The problem: Take each line in the entries below that holds "number" and show it.

(Edit difference data)
━━━━━━━━━━
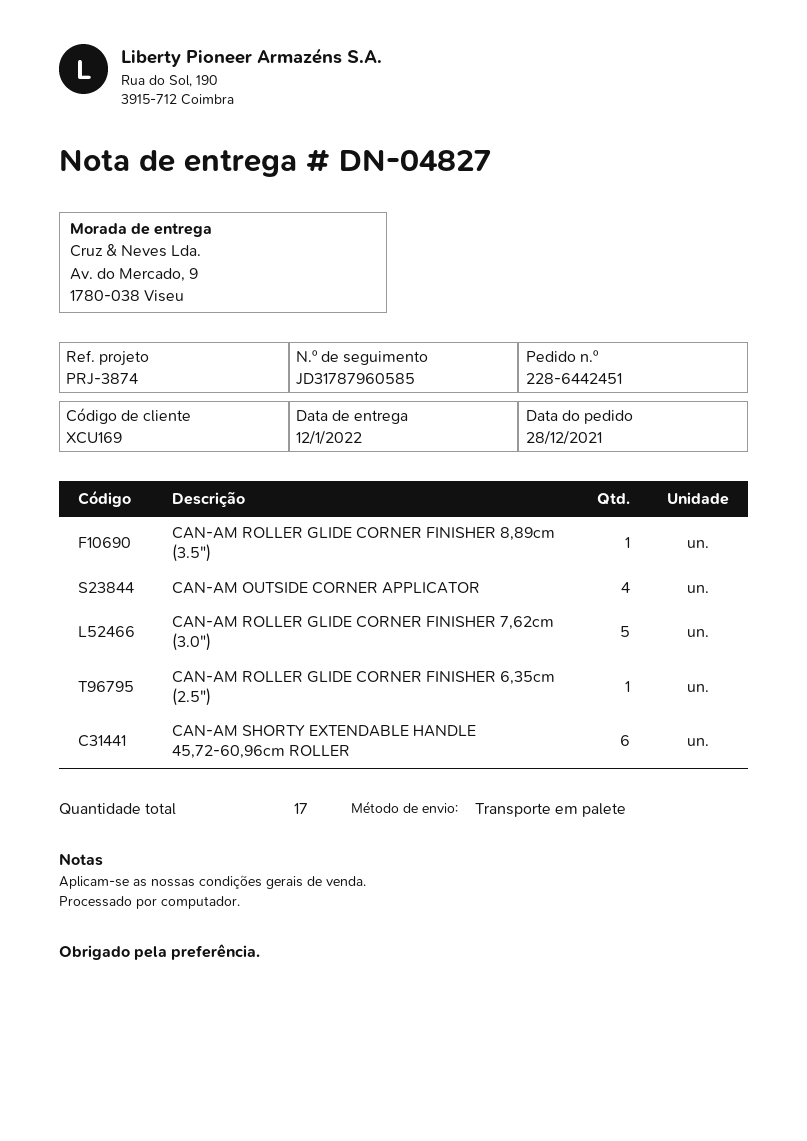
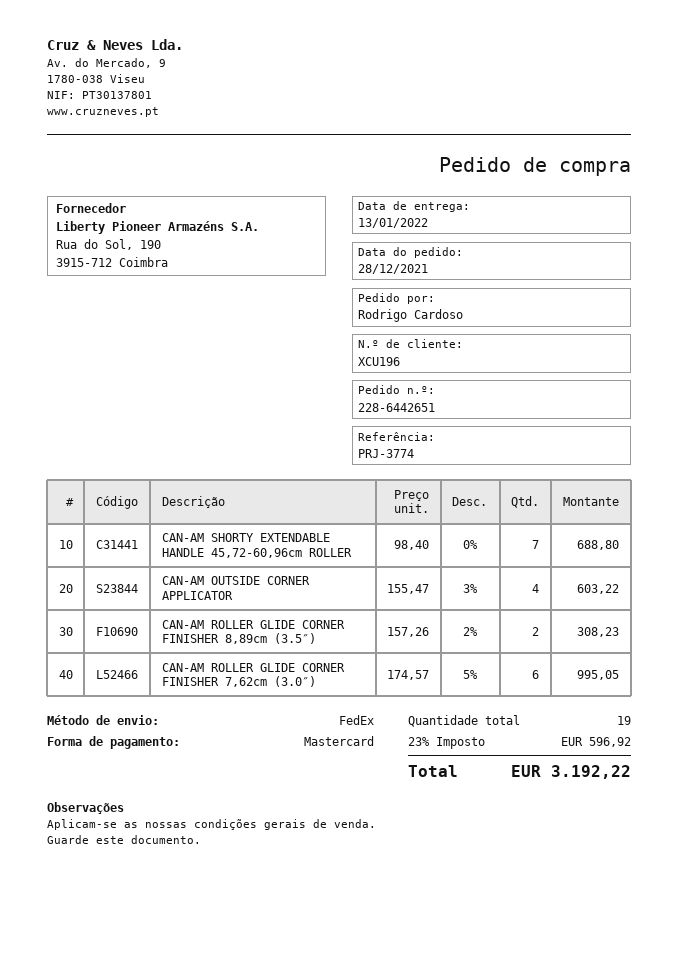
order number: 228-6442451 -> 228-6442651
delivery date: 2022-01-12 -> 2022-01-13
customer number: XCU169 -> XCU196
reference: PRJ-3874 -> PRJ-3774
shipping method: pallet freight -> FedEx
CAN-AM ROLLER GLIDE CORNER FINISHER 8,89cm (3.5″): 1 -> 2
CAN-AM ROLLER GLIDE CORNER FINISHER 7,62cm (3.0″): 5 -> 6
CAN-AM ROLLER GLIDE CORNER FINISHER 6,35cm (2.5″): 1 -> none
CAN-AM SHORTY EXTENDABLE HANDLE 45,72-60,96cm ROLLER: 6 -> 7
total quantity: 17 -> 19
━━━━━━━━━━
Your response:
order number: 228-6442451 -> 228-6442651
customer number: XCU169 -> XCU196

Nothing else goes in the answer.